Nonextensive Thermodynamics of a Cluster Consisting ofMHubbard Dimers (M= 1, 2, 3 and ∞)

Abstract

The thermodynamical property of a small cluster including $M$ Hubbard dimers, each of which is described by the two-site Hubbard model, has been discussed within the nonextensive statistics (NES). We have calculated the temperature dependence of the energy, entropy, specific heat and susceptibility for $M = 1, 2, 3$ and $\infty$, assuming the relation between the entropic index $q$ and the cluster size $N$ given by $q=1+2/N$ ($N = 2 M$ for $M$ dimers), which was previously derived by several methods.
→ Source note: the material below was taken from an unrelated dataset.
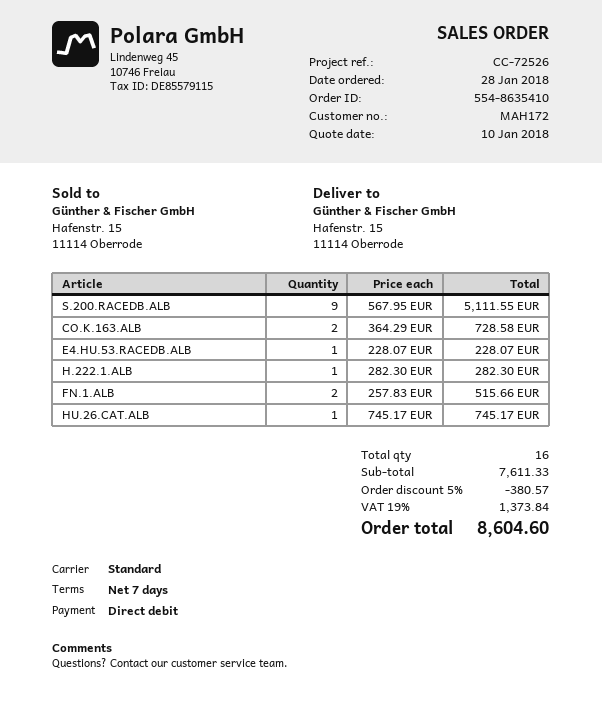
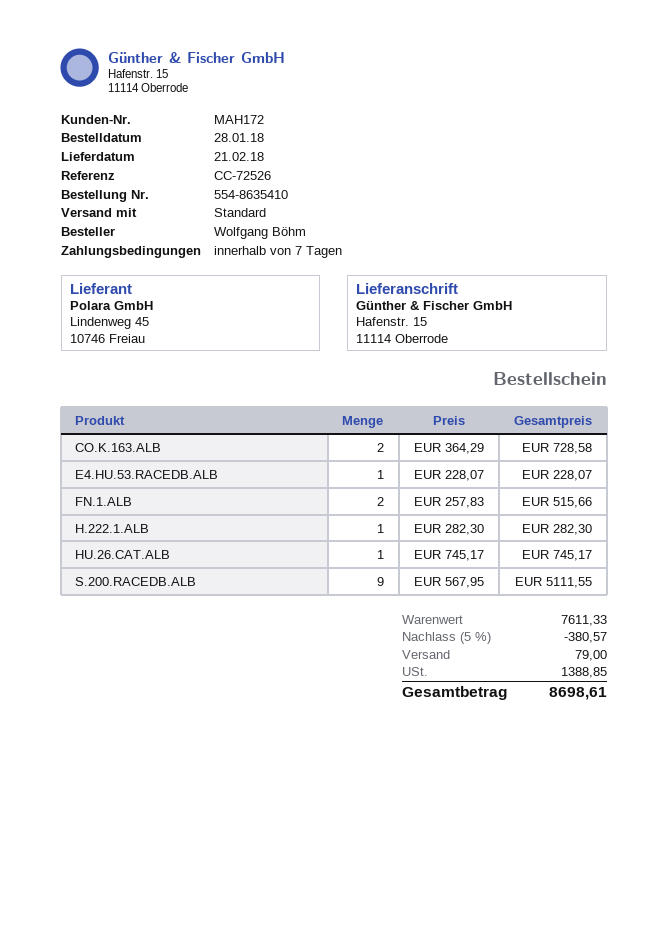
shipping: none -> 79.00
tax: 1373.84 -> 1388.85
total: 8604.60 -> 8698.61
For relating the physical temperature $T$ to the Lagrange multiplier $\beta$, two methods have been adopted: $T=1/k_B \beta$ in the method A [Tsallis {\it et al.} Physica A {\bf 261} (1998) 534], and $T=c_q/k_B \beta$ in the method B [Abe {\it et al.} Phys. Lett. A {\bf 281} (2001) 126], where $k_B$ denotes the Boltzman constant, $c_q= \sum_i p_i^q$, and $p_i$ the probability distribution of the $i$th state. The susceptibility and specific heat of spin dimers described by the Heisenberg model have been discussed also by using the NES with the methods A and B. A comparison between results calculated by the two methods suggests that the method B may be better than the method A for small-scale systems.